[Haskell-cafe] Re: [Haskell] Another First course in Haskell

Darrin Thompson darrinth at gmail.com
Wed Aug 27 10:11:06 EDT 2008

On Sat, Aug 23, 2008 at 8:41 AM, Johannes Waldmann <
waldmann at imn.htwk-leipzig.de> wrote:

> (*) that's the main problem I see with Hutton's book
> http://www.cs.nott.ac.uk/~gmh/book.html<http://www.cs.nott.ac.uk/%7Egmh/book.html>:
> it has "Declaring types and classes" as chapter 10 (of 13 total).
> I think that's way off - and it leaves readers (students)
> with the impression that declarative programming
> basically deals with (functions on) lists.
> This may have been true in the 70s/80s (LISP, Prolog),
> but it certainly shouldn't be true today.
> Recall the proverb "Get your data structures correct first,
> and the rest of the program will write itself."
> (David Jones, cited in John Bentley: More Programming Pearls)
> I think this is independent of language and paradigm.
If functions on lists isn't the thing, what is the thing? "Data structures"
isn't a very satisfactory answer for a n00b like me, because it doesn't
capture Haskell's distinctive.
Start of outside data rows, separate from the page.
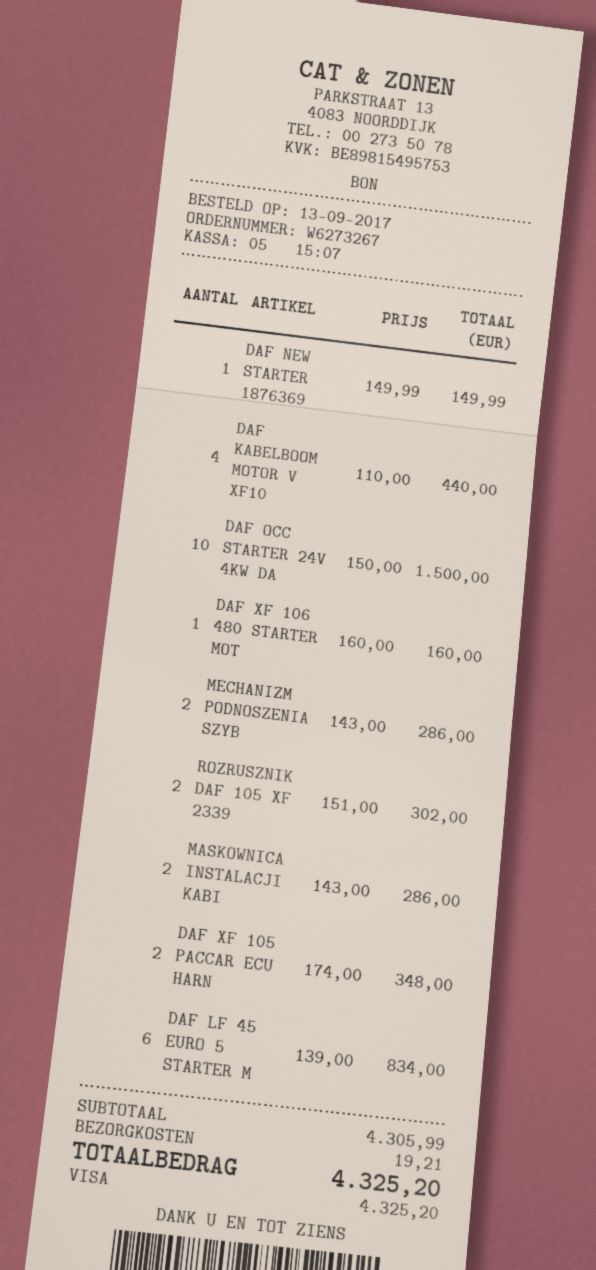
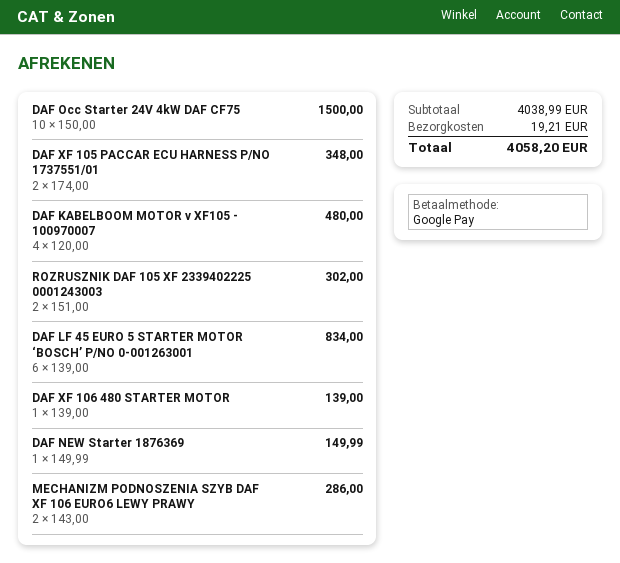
payment method: Visa -> Google Pay
DAF KABELBOOM MOTOR V XF10: 4 x 110.00 = 440.00 -> 4 x 120.00 = 480.00
DAF XF 106 480 STARTER MOT: 1 x 160.00 = 160.00 -> 1 x 139.00 = 139.00
MASKOWNICA INSTALACJI KABI: 2 x 143.00 = 286.00 -> none
subtotal: 4305.99 -> 4038.99
total: 4325.20 -> 4058.20

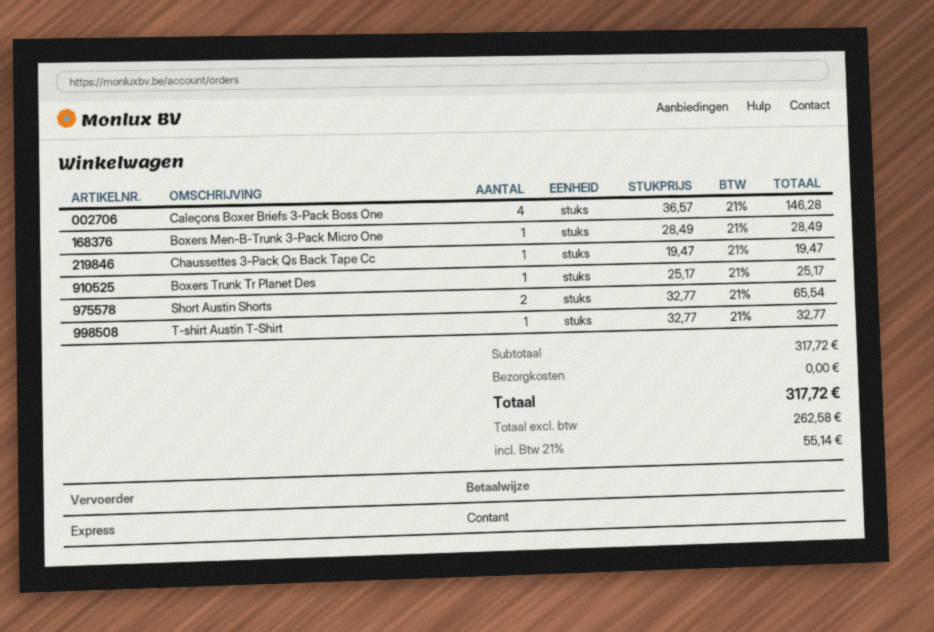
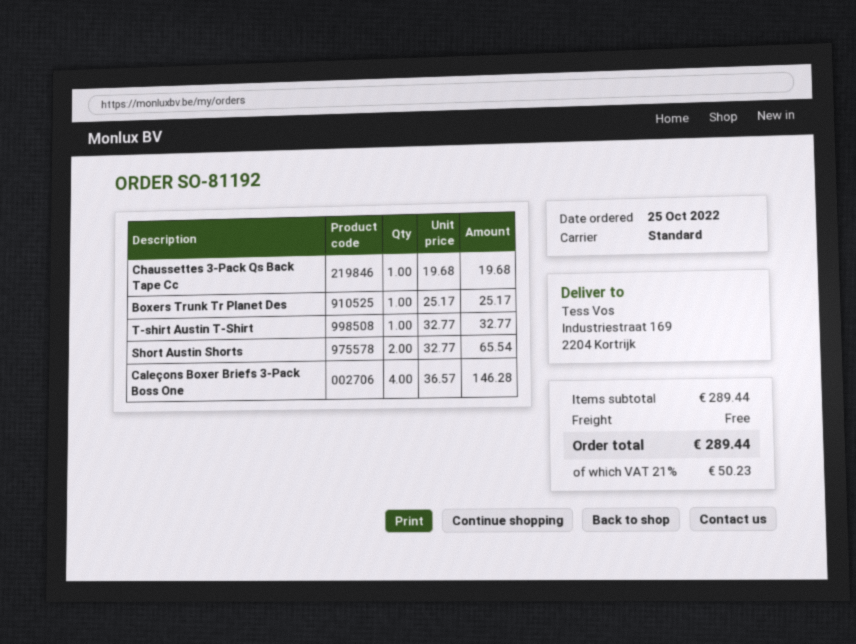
shipping method: express -> standard
Boxers Men-B-Trunk 3-Pack Micro One: 1 x 28.49 = 28.49 -> none
Chaussettes 3-Pack Qs Back Tape Cc: 1 x 19.47 = 19.47 -> 1 x 19.68 = 19.68
subtotal: 317.72 -> 289.44
tax: 21% = 55.14 -> 21% = 50.23
total: 317.72 -> 289.44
I've had this same sense, but in a vague
newbie way.

This also seems to reflect a growing dissatisfaction with the prelude. Back
in the day lazy lists were the thing and the Prelude seems to largely
reflect that. Now it's something else I can't possibly articulate. But I can
definitely see it trying to replace a significant amount of prelude
functionality. Witness that nobody loves strings anymore because ByteStrings
are cooler. The stream/fusion lists are way cooler than the stock lists.

Or I have no idea what I'm talking about.